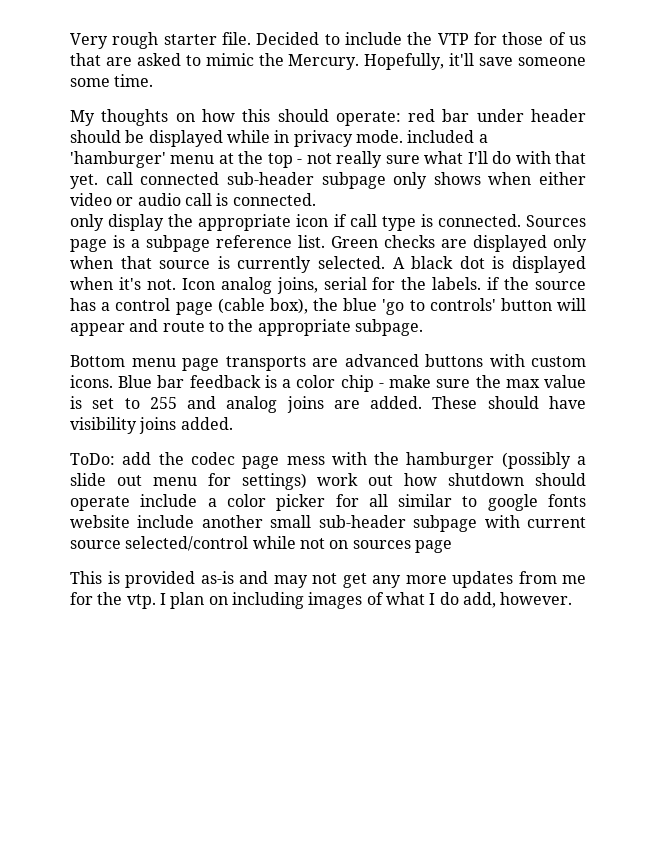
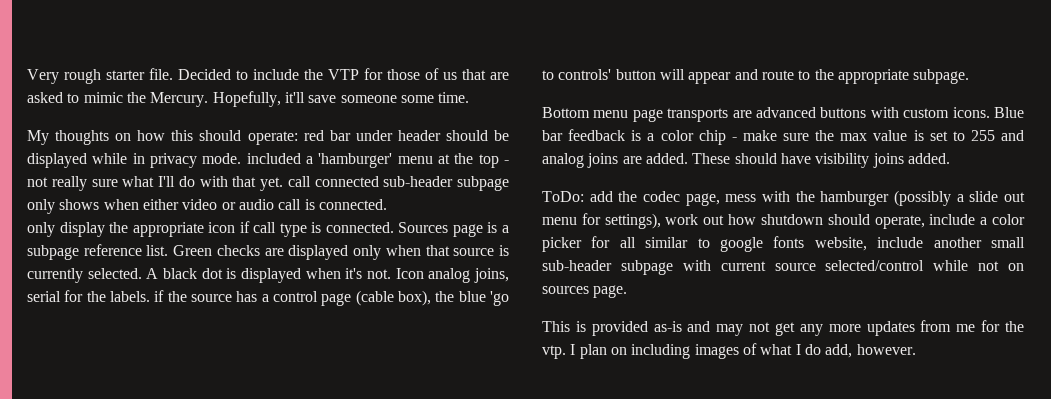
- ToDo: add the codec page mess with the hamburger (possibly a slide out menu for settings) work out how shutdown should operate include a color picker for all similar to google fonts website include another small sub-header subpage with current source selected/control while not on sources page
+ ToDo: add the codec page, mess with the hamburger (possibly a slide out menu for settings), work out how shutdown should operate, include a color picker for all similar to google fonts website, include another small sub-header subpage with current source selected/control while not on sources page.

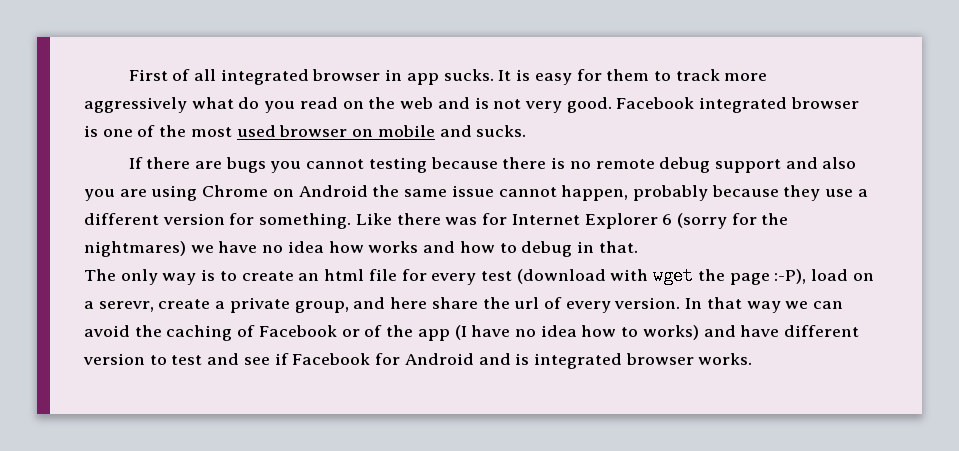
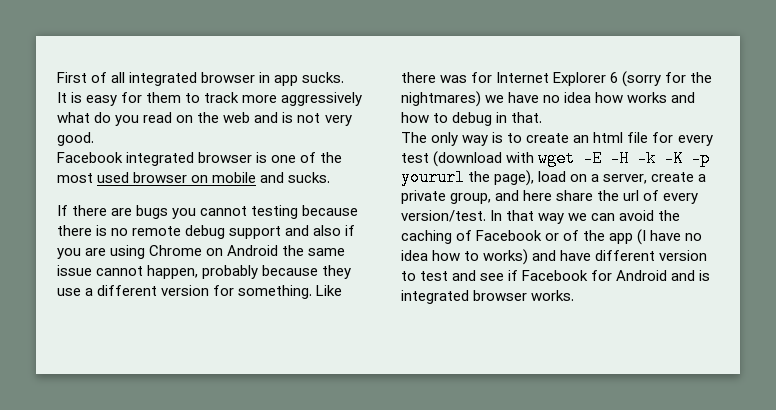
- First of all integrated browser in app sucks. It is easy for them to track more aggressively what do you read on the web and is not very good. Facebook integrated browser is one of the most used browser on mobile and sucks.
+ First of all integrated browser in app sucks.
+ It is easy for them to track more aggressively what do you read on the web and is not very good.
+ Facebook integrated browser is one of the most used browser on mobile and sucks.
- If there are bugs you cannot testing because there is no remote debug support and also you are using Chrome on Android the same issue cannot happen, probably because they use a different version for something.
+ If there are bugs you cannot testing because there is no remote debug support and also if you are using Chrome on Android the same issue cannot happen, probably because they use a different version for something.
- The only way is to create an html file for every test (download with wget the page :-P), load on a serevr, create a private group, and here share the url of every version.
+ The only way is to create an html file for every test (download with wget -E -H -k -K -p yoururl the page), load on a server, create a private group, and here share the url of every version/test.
· · · · ·
What is needed is an exact copy of the lines from the start of the records through the line containing "- The only way", with no pictures.

- ToDo: add the codec page mess with the hamburger (possibly a slide out menu for settings) work out how shutdown should operate include a color picker for all similar to google fonts website include another small sub-header subpage with current source selected/control while not on sources page
+ ToDo: add the codec page, mess with the hamburger (possibly a slide out menu for settings), work out how shutdown should operate, include a color picker for all similar to google fonts website, include another small sub-header subpage with current source selected/control while not on sources page.

- First of all integrated browser in app sucks. It is easy for them to track more aggressively what do you read on the web and is not very good. Facebook integrated browser is one of the most used browser on mobile and sucks.
+ First of all integrated browser in app sucks.
+ It is easy for them to track more aggressively what do you read on the web and is not very good.
+ Facebook integrated browser is one of the most used browser on mobile and sucks.
- If there are bugs you cannot testing because there is no remote debug support and also you are using Chrome on Android the same issue cannot happen, probably because they use a different version for something.
+ If there are bugs you cannot testing because there is no remote debug support and also if you are using Chrome on Android the same issue cannot happen, probably because they use a different version for something.
- The only way is to create an html file for every test (download with wget the page :-P), load on a serevr, create a private group, and here share the url of every version.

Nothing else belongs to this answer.